I did not get a chance to read this entry until four years after it was published, but it nonetheless ended up correcting a long-held flawed view I had on the Many Worlds Interpretation. Thank you for opening up my eyes to the idea that Occam's razor applies to rules, and not entities in a system. You have no idea as to how embarrassed I feel for having so drastically misunderstood the concept before now.

Incidentally, I wrote a blog entry on how this article changed my mind which seems to have generated additional discussion on this issue.

[-]RussellThor13y00

How do you explain this with many worlds, while avoiding non-locality? http://arxiv.org/pdf/1209.4191v1.pdf If results such as these are easy to explain/predict, can the many worlds theory gain credibility by predicting such things?

[-]Luke_A_Somers11y30

Glib: start with the initial states. Propagate time as specified. Observe the result come out. That's how. MWI is quantum mechanics with no modifications, so its predictions match what quantum mechanics predicts, and quantum mechanics happens to be local.

Fulller: The first moment of decoherence is when photon 1 is measured. At this point, we've split the world according to its polarization.

Then we have photons 2 and 3 interfere. They are then shortly measured, so we've split the world again in several parts. This allows post-selection for when the two photons coming out go to different detectors. When that criterion is met, then we're in the subspace with photon 2 being a match for photon 3, which is the same subspace as 4 being a match for photon 1.

When they measure photon 4, it proceeds to match photon 1.

Under MWI, this is so unsurprising that I'm having a hard time justifying performing the experiment except as a way of showing off cool things we can do with coherence.
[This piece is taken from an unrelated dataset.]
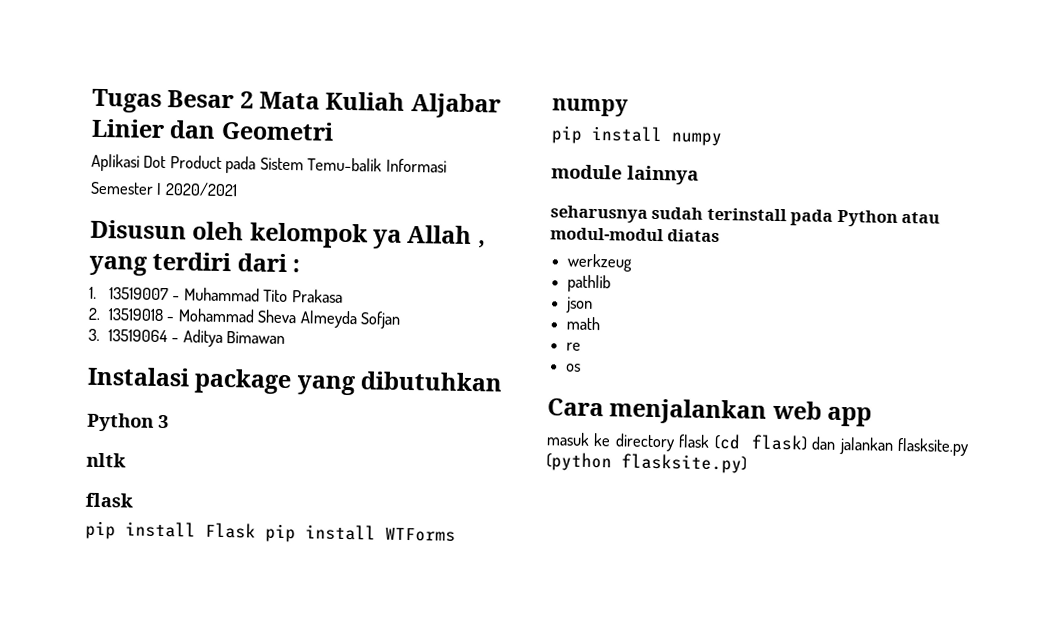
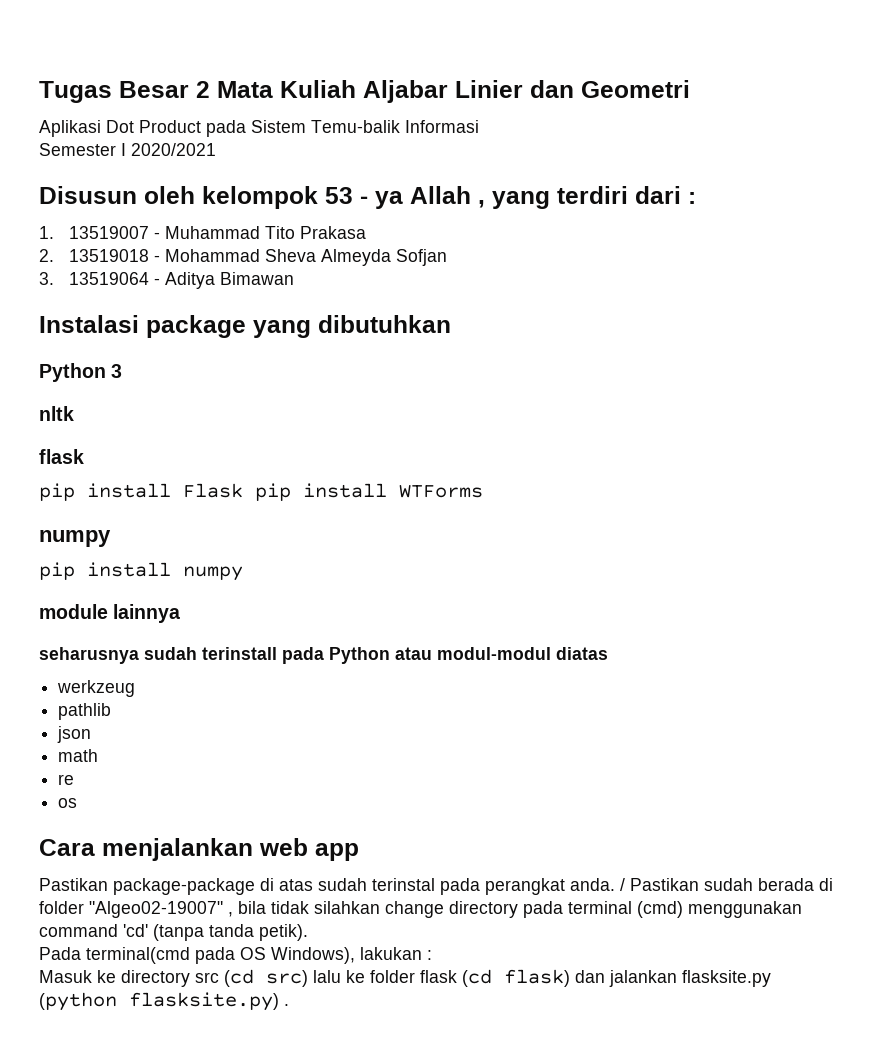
(368, 235) none -> [325,187,368,204] 53 -
[546,432,675,452] masuk ke directory -> [39,878,833,895] [39,901,802,918] [39,924,308,941] [39,947,432,964] [39,969,415,987] Pastikan package-package di atas sudah terinstal pada perangkat anda. / Pastikan sudah berada di folder "Algeo02-19007" , bila tidak silahkan change directory pada terminal (cmd) menggunakan command 'cd' (tanpa tanda petik). // Pada terminal(cmd pada OS Windows), lakukan : // Masuk ke directory src (cd src) lalu ke folder
(747, 463) none -> [284,1004,289,1006] .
Now, as for whether this was local, note that the procedure involved ignoring the events we don't want. That sort of thing is allowed to be non-local since it's an artifact of data analysis. It's not like photon 1 made photon 4 do anything. THAT would be non-local. But the force was applied by post-selection.

Of COURSE... you don't NEED to look at it through the lens of MWI to get that. Even Copenhagen would come up with the right answer to that, I think. Actually, I'm not sure why it would be a surprising result even under Copenhagen. Post-selection creates correlations! News at 11.

[-]CCC11y20

Under MWI, this is so unsurprising that I'm having a hard time justifying performing the experiment except as a way of showing off cool things we can do with coherence.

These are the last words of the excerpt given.